The current situation in Gaza extends beyond a humanitarian disaster and enters the realm of a strategic application of hunger for political and demographic domination. This engineered starvation serves to undermine Palestinian society and amounts to a structural form of genocide. Israel’s military and political forces are not merely relying on traditional methods of warfare like bombardment; they are actively targeting essential resources such as food and water, which are vital for Palestinian survival. This is not accidental damage but a deliberate policy.
According to international reports, over 95 percent of Gaza’s farmland is decimated or unreachable, signifying not just an economic blow but a targeted attack on food independence and future hopes for sovereignty. This destruction is methodical: seeds are restricted, water systems damaged, while farmers and fishers face recurrent aggression under an existing siege. These are calculated efforts to reshape Gaza’s demographic and economic landscape to align with Israel’s strategic objectives of complete control and political domination. The international community’s tacit approval, expressed through silence or ambiguous statements, has normalized starvation as a tool of conflict.
This silence allows Israel to continue its actions unchecked, as these acts are not recognized as war crimes or genocide. Further troubling is how basic necessities like flour, baby formula, and water have been turned into negotiation tools in political and military dealings, underscoring a strategy of exerting control via civilian suffering.
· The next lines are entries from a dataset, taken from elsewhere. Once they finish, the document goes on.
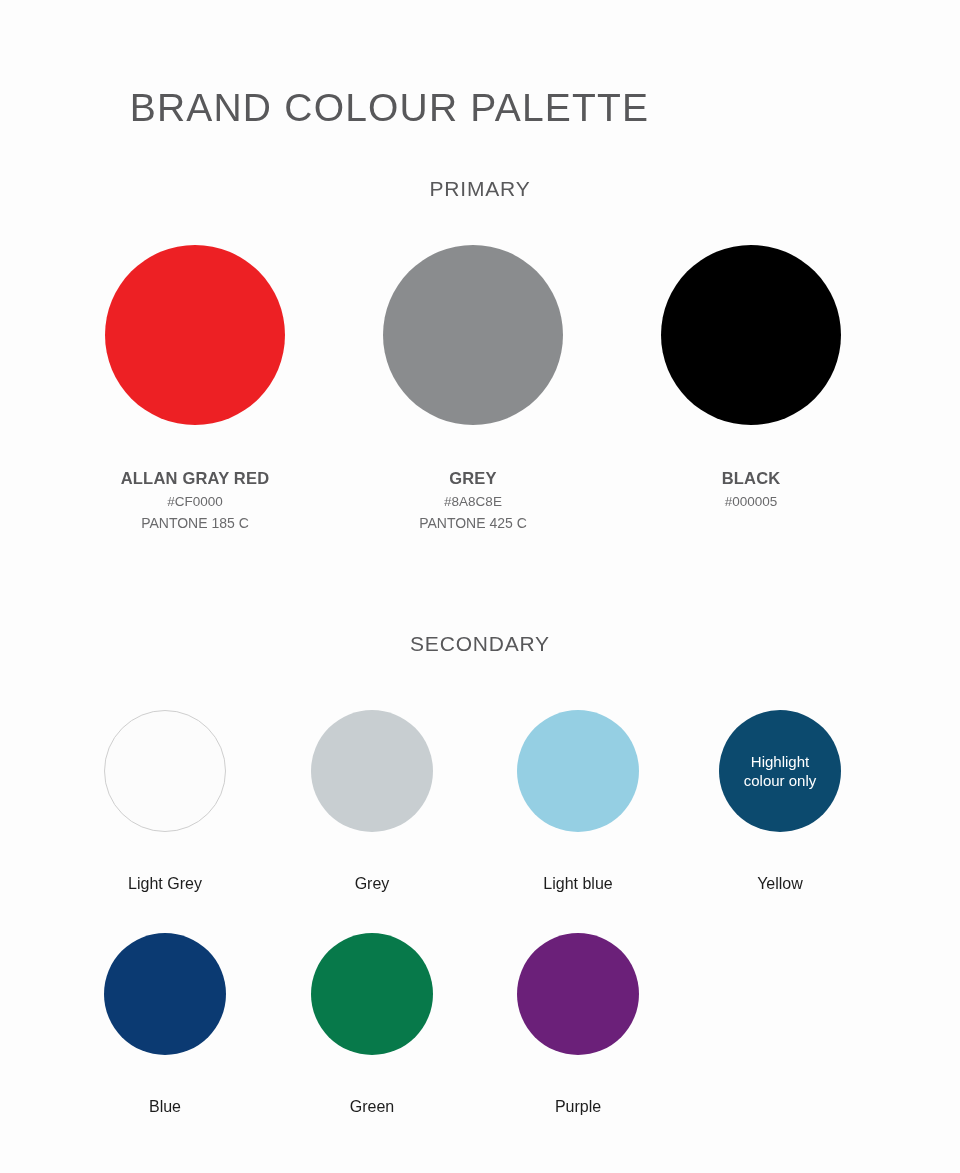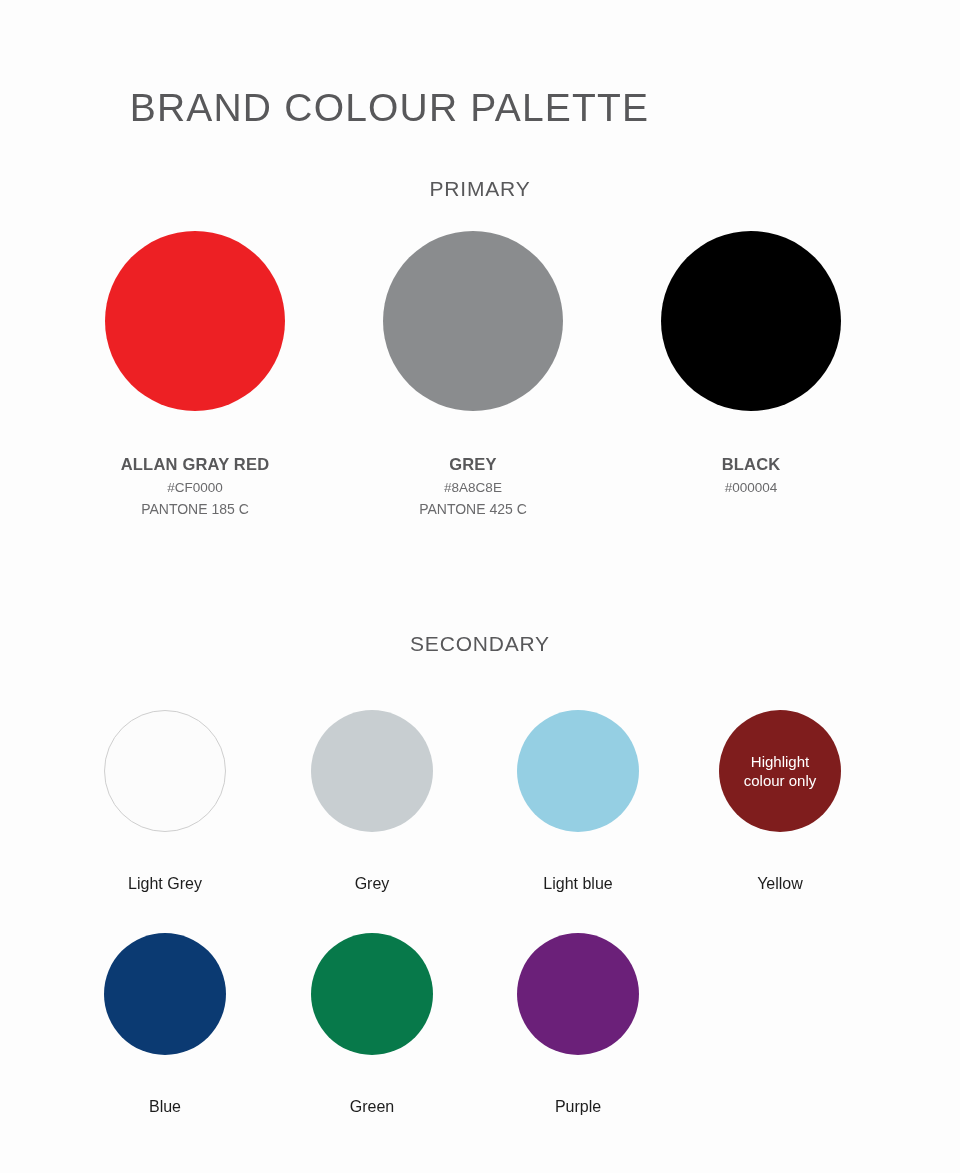"ALLAN GRAY RED" .primary-row { top: 231px -> 245px }
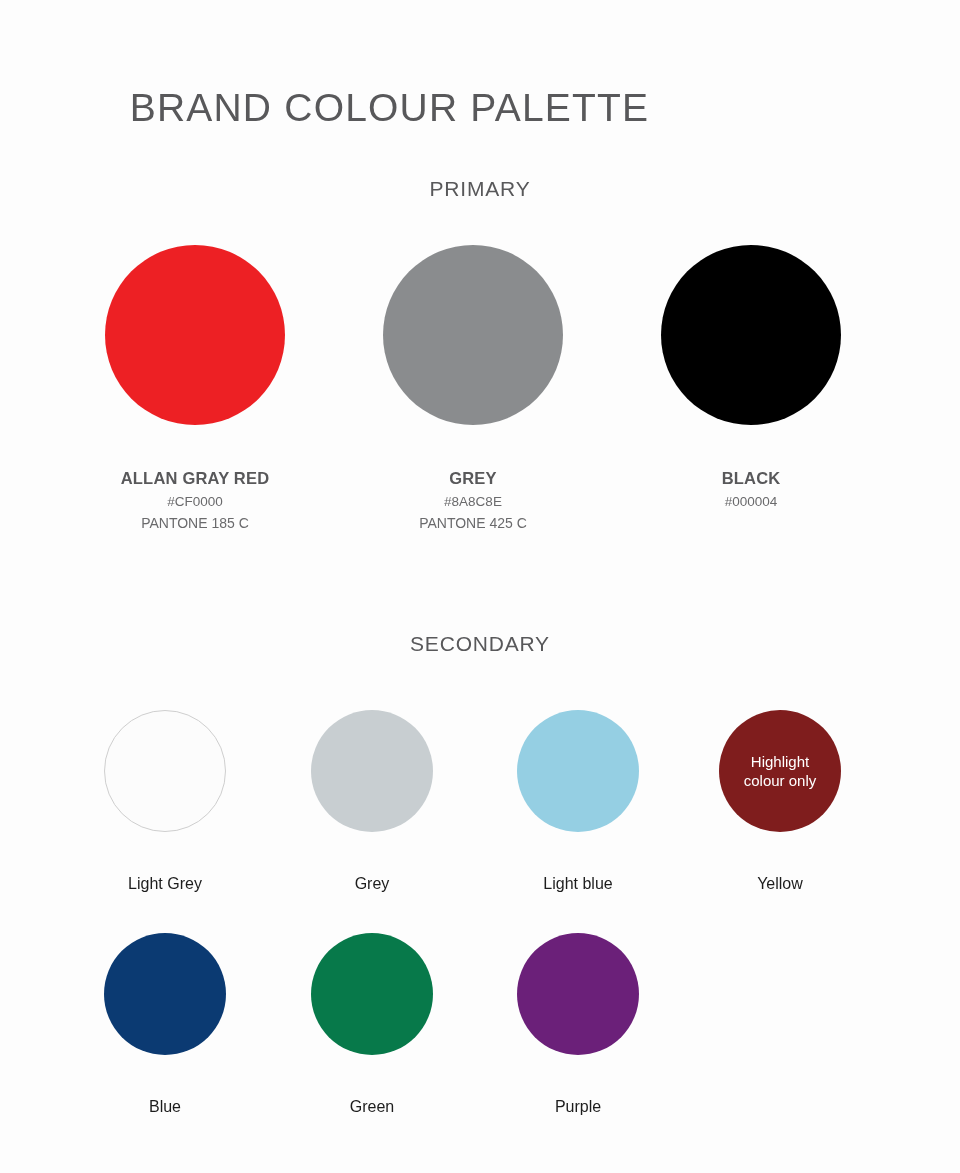"#000004" div.primary-hex { text: 000004 -> 000005 }
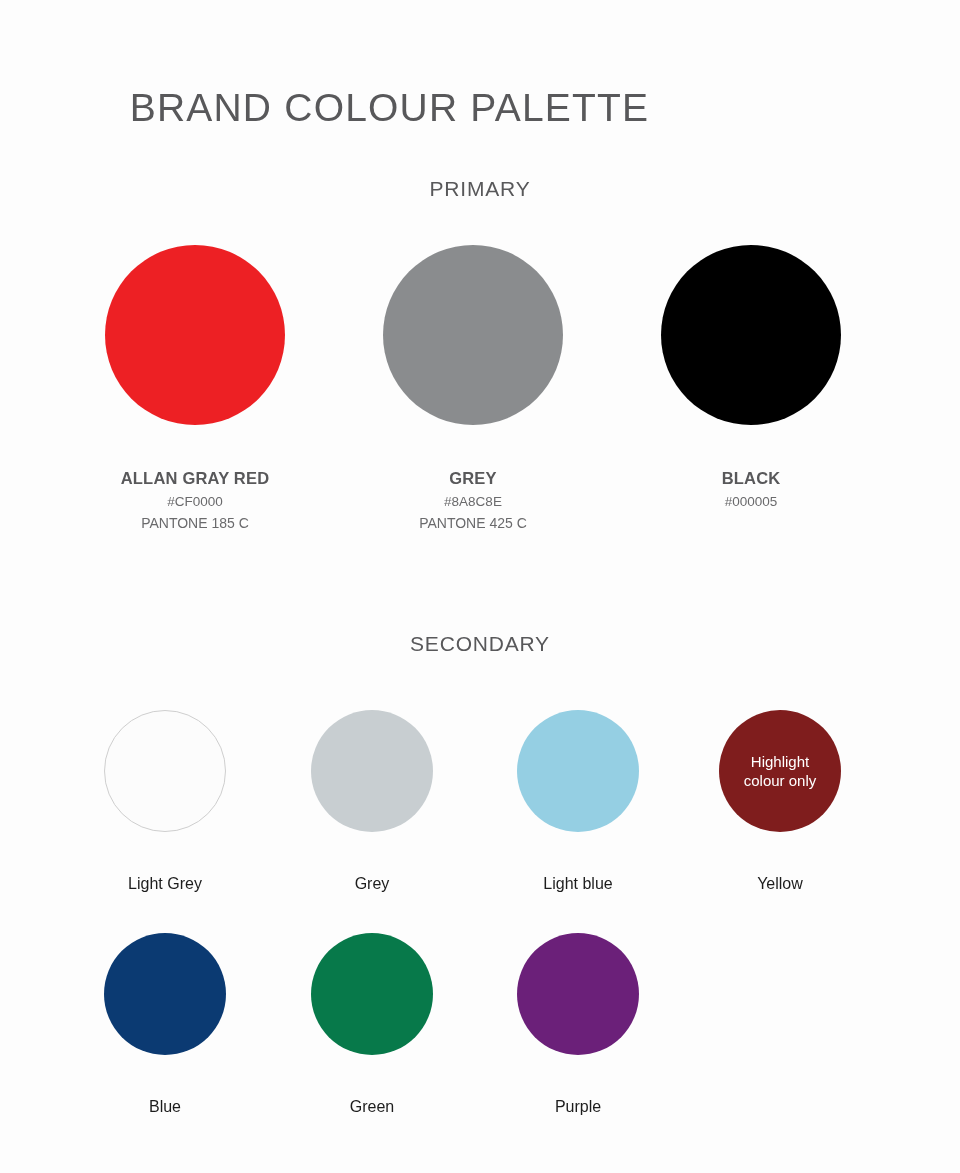"Highlight" div.sec-dot { background-color: #7f1d1d -> #0c4a6e }
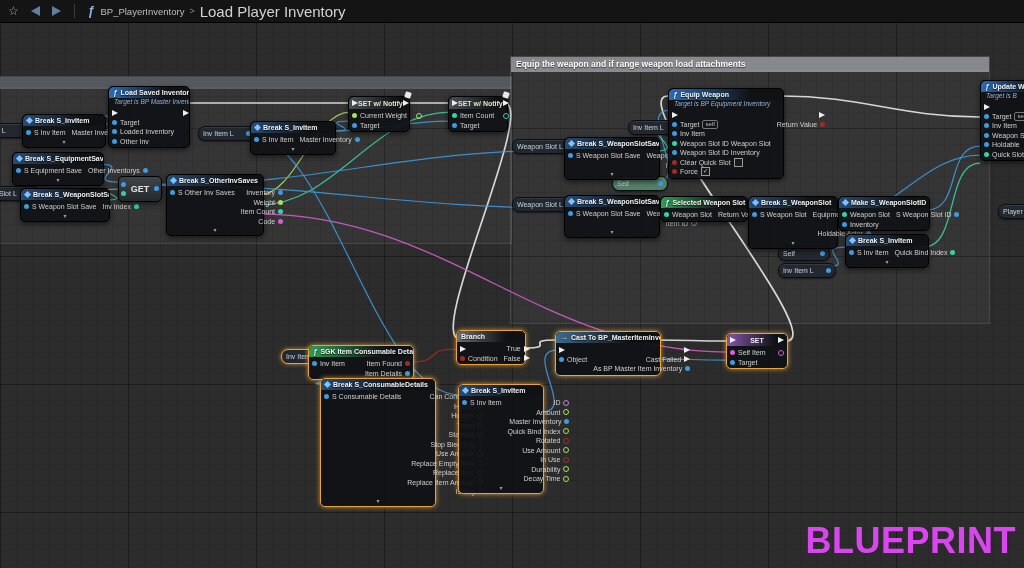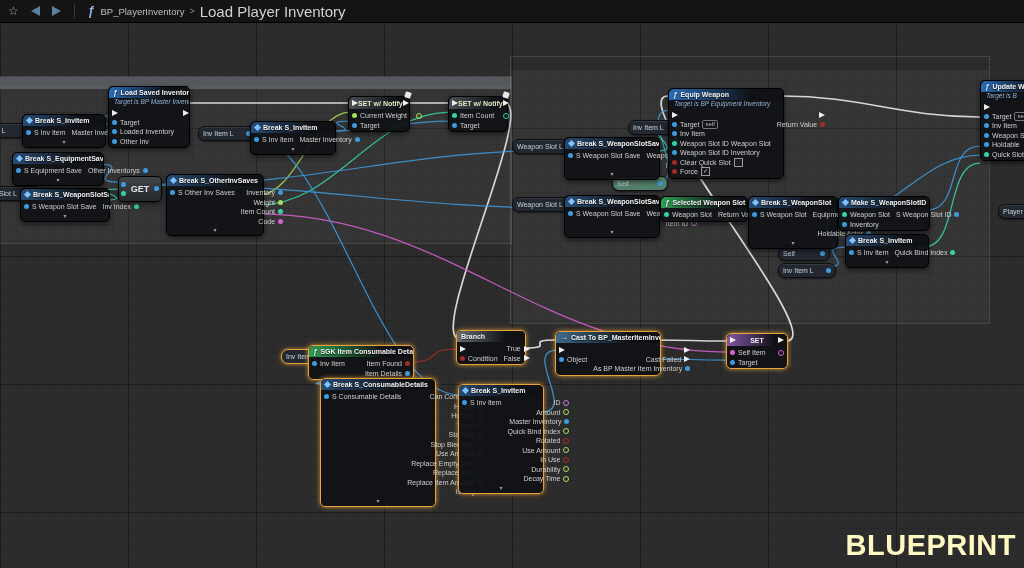"Equip the weapon and if" div.chdr { html: none -> <div>Equip the weapon and if range weapon load attachments</div> }
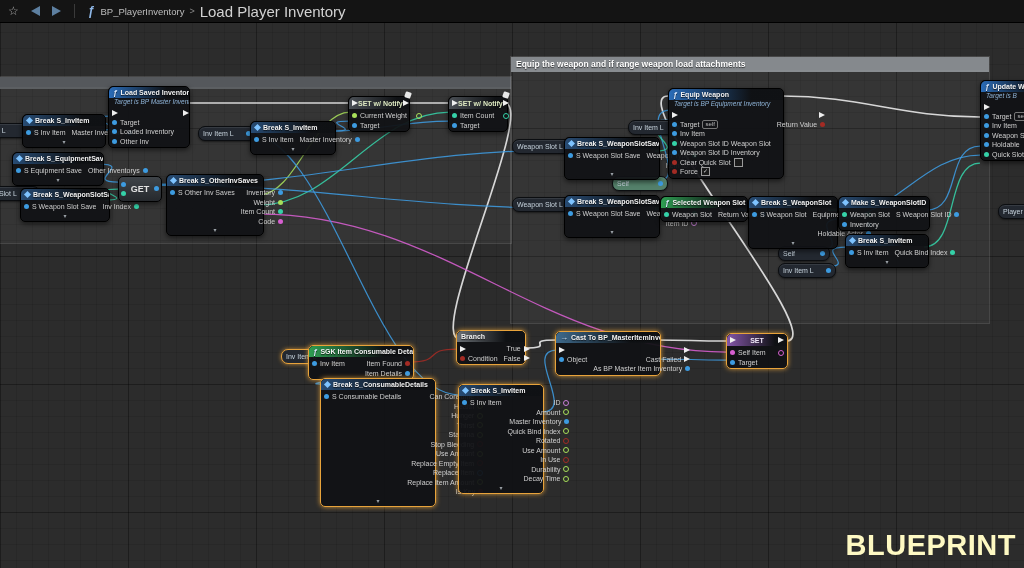"BLUEPRINT" #watermark { color: #fef9c3 -> #d946ef; font-size: 29px -> 36px }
By dismantling local resilience and making Gaza reliant on external aid, Israel places Palestinians in a situation where they lose all political and economic agency, reducing them to a state of manoeuvrability and control. The severe food insecurity affecting 100 percent of Gaza’s residents is not just a tragedy; it testifies to the methodical progress of this strategy.
The crisis is not about providing relief to the starving but subduing a population to garner acceptance of a new status quo dictated by the occupiers. Despite these adversities, the resilience of Gaza’s people showcases the moral failure of a global framework that prefers to manage crises rather than pursue accountability. The tragedy is not a natural calamity or governmental breakdown but a deliberate atrocity, overshadowed by international indifference. Meanwhile, civil society organizations and global movements are not passively observing; many, including La Via Campesina, plan to congregate at the 3rd Nyéléni Global Forum in Sri Lanka.
Here, they strive to construct a worldwide response to the global apathy towards the dispossession of communities. The initiative is to create specific countermeasures ensuring food is never used as a weapon and hunger is not employed strategically in warfare. Across the world, acts of solidarity are growing, with people advocating for decisive actions from their governments. History will record the events in Gaza and remember those who stayed silent.
Although justice might be delayed, it will inevitably come and question those who watched as starvation was deployed to subjugate an entire populace. The opinions presented in this article belong to the author and do not necessarily reflect any editorial position.